Our earlier study showed that another phenothiazine derivative, namely chlorpromazine, in lower concentrations induced melanogenesis, while changes of antioxidant status were not observed (Otręba et al. 2015). The use of that drug in higher concentrations caused similar to thioridazine significant alterations of antioxidant enzyme activity in normal melanocytes.
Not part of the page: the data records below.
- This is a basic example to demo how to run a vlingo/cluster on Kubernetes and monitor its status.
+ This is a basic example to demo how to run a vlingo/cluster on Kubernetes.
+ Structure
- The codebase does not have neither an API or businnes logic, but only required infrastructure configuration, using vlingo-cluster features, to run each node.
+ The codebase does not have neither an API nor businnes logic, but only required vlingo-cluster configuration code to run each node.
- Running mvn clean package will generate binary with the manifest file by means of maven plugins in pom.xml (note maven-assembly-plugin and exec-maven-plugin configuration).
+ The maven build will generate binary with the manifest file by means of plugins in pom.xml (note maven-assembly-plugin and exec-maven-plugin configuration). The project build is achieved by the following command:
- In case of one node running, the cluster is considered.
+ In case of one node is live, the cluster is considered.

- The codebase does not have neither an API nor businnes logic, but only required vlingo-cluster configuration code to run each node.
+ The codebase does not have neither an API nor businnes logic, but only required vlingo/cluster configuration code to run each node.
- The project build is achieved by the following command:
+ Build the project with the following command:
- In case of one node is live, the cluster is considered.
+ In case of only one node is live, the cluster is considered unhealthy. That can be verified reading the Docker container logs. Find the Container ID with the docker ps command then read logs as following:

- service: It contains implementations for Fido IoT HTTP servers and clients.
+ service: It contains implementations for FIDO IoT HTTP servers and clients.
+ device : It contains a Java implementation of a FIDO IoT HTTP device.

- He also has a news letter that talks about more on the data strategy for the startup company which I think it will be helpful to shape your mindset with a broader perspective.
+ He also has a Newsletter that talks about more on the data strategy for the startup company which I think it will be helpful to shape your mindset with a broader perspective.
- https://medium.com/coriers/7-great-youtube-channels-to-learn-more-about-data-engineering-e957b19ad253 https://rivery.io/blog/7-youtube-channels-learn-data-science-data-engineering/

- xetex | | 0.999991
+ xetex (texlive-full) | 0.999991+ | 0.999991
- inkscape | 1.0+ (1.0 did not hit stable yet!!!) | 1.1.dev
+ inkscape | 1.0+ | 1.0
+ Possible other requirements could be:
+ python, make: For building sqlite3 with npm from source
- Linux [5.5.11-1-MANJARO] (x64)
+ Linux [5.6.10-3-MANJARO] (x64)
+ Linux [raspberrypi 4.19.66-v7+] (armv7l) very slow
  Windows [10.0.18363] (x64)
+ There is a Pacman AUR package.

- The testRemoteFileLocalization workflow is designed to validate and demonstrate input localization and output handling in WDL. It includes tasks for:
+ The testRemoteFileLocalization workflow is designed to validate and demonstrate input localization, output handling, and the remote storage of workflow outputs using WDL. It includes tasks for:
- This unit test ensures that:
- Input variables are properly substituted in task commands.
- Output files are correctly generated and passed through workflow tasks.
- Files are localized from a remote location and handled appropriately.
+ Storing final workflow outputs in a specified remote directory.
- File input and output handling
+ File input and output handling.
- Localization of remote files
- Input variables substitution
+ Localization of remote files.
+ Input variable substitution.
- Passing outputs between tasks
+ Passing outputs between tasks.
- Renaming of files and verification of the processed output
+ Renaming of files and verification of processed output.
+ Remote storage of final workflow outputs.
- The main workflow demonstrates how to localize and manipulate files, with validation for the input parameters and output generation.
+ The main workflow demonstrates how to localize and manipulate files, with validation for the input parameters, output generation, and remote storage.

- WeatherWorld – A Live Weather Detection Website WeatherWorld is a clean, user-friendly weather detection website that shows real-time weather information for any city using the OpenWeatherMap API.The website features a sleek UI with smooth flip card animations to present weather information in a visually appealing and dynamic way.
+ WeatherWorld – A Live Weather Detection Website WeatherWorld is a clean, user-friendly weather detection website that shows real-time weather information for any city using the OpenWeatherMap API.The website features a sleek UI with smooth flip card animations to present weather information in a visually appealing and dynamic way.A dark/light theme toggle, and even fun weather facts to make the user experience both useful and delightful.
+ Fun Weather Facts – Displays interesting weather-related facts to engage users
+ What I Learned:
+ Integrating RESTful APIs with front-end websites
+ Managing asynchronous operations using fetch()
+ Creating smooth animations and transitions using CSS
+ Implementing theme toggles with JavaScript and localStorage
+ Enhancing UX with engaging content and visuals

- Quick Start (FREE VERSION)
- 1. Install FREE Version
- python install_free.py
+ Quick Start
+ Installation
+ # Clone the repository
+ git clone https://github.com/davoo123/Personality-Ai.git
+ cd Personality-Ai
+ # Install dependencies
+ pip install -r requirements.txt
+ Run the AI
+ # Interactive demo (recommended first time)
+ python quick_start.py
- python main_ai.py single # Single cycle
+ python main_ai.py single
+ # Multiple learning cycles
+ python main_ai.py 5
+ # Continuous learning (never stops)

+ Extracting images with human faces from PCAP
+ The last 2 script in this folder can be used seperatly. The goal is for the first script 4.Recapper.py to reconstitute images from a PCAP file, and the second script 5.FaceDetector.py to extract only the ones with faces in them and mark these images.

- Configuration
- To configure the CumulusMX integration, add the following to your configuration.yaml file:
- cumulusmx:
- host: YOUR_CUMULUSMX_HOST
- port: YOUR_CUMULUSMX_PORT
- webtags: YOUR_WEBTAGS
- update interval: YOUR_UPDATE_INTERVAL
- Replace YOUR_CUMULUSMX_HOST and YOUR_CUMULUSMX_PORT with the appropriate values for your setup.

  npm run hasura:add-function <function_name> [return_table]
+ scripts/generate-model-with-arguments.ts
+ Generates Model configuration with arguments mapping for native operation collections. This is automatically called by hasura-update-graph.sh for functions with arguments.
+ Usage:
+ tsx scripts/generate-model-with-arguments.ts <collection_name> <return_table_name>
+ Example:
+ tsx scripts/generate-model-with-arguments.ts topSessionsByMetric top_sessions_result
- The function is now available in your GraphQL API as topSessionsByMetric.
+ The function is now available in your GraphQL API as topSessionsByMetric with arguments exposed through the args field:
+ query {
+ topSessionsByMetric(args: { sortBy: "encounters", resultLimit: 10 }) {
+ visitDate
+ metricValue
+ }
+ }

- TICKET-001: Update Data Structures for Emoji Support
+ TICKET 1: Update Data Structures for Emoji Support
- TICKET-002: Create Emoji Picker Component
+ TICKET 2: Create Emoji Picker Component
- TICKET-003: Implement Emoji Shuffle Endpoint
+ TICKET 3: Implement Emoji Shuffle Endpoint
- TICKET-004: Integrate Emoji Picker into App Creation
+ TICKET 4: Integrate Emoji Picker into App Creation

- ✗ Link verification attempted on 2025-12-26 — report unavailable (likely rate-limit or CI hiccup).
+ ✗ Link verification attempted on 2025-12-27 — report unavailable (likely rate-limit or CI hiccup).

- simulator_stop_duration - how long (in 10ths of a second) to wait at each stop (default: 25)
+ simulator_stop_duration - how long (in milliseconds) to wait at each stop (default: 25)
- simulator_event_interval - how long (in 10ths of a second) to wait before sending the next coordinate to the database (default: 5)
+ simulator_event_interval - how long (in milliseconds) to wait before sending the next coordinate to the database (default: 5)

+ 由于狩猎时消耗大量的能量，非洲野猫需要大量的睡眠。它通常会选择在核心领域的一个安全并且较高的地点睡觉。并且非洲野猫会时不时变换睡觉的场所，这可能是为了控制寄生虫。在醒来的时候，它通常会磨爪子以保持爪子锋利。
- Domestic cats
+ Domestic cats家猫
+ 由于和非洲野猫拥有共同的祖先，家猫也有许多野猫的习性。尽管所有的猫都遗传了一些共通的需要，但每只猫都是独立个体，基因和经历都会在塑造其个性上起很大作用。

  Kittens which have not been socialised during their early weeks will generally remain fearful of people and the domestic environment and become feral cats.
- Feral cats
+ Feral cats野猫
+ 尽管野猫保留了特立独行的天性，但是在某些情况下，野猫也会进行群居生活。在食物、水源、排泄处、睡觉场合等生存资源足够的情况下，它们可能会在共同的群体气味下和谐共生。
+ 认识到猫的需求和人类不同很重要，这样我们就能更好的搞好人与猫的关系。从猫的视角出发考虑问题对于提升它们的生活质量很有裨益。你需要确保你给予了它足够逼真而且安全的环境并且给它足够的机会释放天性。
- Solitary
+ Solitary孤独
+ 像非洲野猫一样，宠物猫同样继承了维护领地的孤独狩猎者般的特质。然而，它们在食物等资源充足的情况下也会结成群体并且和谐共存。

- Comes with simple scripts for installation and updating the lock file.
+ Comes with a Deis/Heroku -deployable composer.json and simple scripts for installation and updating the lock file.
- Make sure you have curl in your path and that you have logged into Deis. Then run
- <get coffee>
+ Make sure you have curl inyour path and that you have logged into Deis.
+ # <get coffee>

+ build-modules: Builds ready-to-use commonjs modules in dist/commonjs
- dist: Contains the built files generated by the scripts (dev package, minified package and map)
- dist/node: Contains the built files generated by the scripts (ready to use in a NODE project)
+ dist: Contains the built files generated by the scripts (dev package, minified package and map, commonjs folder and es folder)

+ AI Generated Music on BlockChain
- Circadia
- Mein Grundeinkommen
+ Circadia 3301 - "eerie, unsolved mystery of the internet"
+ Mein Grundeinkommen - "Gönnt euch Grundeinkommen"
The present work provides the first in vitro study on the mechanisms involved in thioridazine-induced oxidative stress and pigmentation disorders using HEMn-DP cells. The obtained results may explain a potential role of thioridazine in the depletion of cellular antioxidant status leading to hypopigmentation. Our results also demonstrate that HEMn-DP cells represent a suitable cell model to study mechanisms regulating melanogenesis and antioxidant defence system in human pigmentation disorders.